* **YOUR GOAL**
Reproduce, exactly, the lines of the material below from the line containing "is to provide" through the line containing "- This module", with both end lines included and nothing else.

* **GIVEN RECORDS**
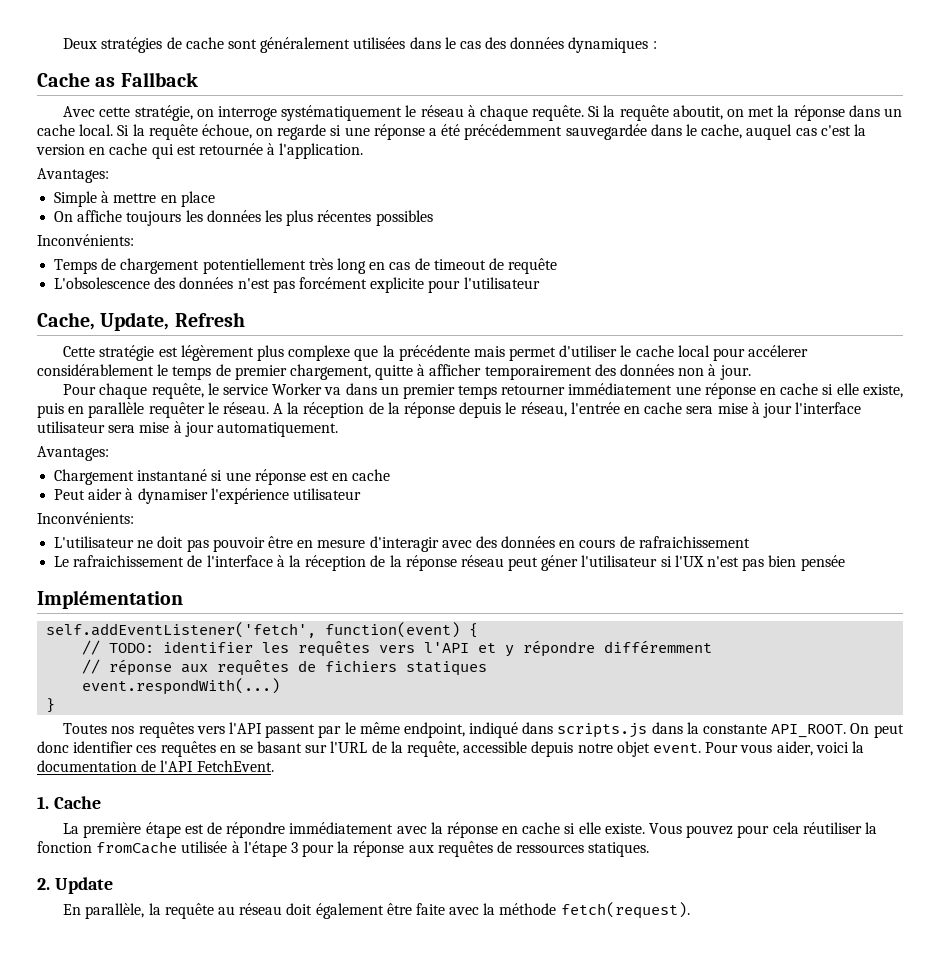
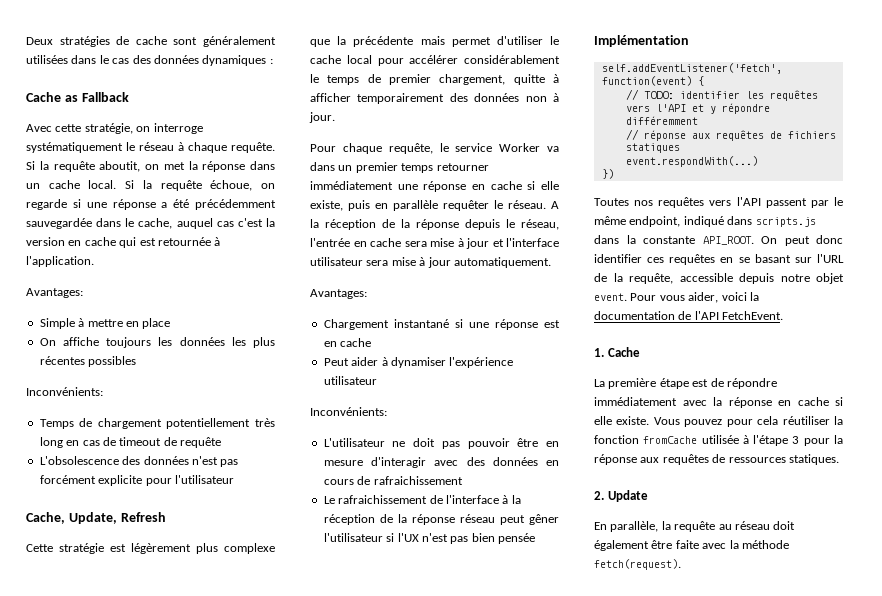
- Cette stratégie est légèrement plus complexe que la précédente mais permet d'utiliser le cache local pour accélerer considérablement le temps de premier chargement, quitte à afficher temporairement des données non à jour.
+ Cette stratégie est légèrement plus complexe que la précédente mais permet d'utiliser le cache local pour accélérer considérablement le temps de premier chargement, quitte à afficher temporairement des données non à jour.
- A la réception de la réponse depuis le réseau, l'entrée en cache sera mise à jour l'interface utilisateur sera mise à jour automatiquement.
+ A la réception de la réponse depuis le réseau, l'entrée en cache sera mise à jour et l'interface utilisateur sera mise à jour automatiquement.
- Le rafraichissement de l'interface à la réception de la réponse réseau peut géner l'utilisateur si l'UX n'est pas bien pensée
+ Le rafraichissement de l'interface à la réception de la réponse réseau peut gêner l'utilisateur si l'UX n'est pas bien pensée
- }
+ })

...

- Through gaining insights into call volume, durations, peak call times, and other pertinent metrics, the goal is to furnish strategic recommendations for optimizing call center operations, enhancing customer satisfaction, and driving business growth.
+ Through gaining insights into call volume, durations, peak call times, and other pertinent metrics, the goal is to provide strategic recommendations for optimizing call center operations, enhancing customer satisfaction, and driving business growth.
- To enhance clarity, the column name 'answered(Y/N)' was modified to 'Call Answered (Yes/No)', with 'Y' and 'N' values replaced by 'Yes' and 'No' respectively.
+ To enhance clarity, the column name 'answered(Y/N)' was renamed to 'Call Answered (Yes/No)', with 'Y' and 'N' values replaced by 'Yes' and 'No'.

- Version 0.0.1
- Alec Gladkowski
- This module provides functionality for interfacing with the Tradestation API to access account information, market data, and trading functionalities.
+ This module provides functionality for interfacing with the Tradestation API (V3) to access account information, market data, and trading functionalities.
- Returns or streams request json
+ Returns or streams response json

* **RESPONSE BELOW**
+ Through gaining insights into call volume, durations, peak call times, and other pertinent metrics, the goal is to provide strategic recommendations for optimizing call center operations, enhancing customer satisfaction, and driving business growth.
- To enhance clarity, the column name 'answered(Y/N)' was modified to 'Call Answered (Yes/No)', with 'Y' and 'N' values replaced by 'Yes' and 'No' respectively.
+ To enhance clarity, the column name 'answered(Y/N)' was renamed to 'Call Answered (Yes/No)', with 'Y' and 'N' values replaced by 'Yes' and 'No'.

- Version 0.0.1
- Alec Gladkowski
- This module provides functionality for interfacing with the Tradestation API to access account information, market data, and trading functionalities.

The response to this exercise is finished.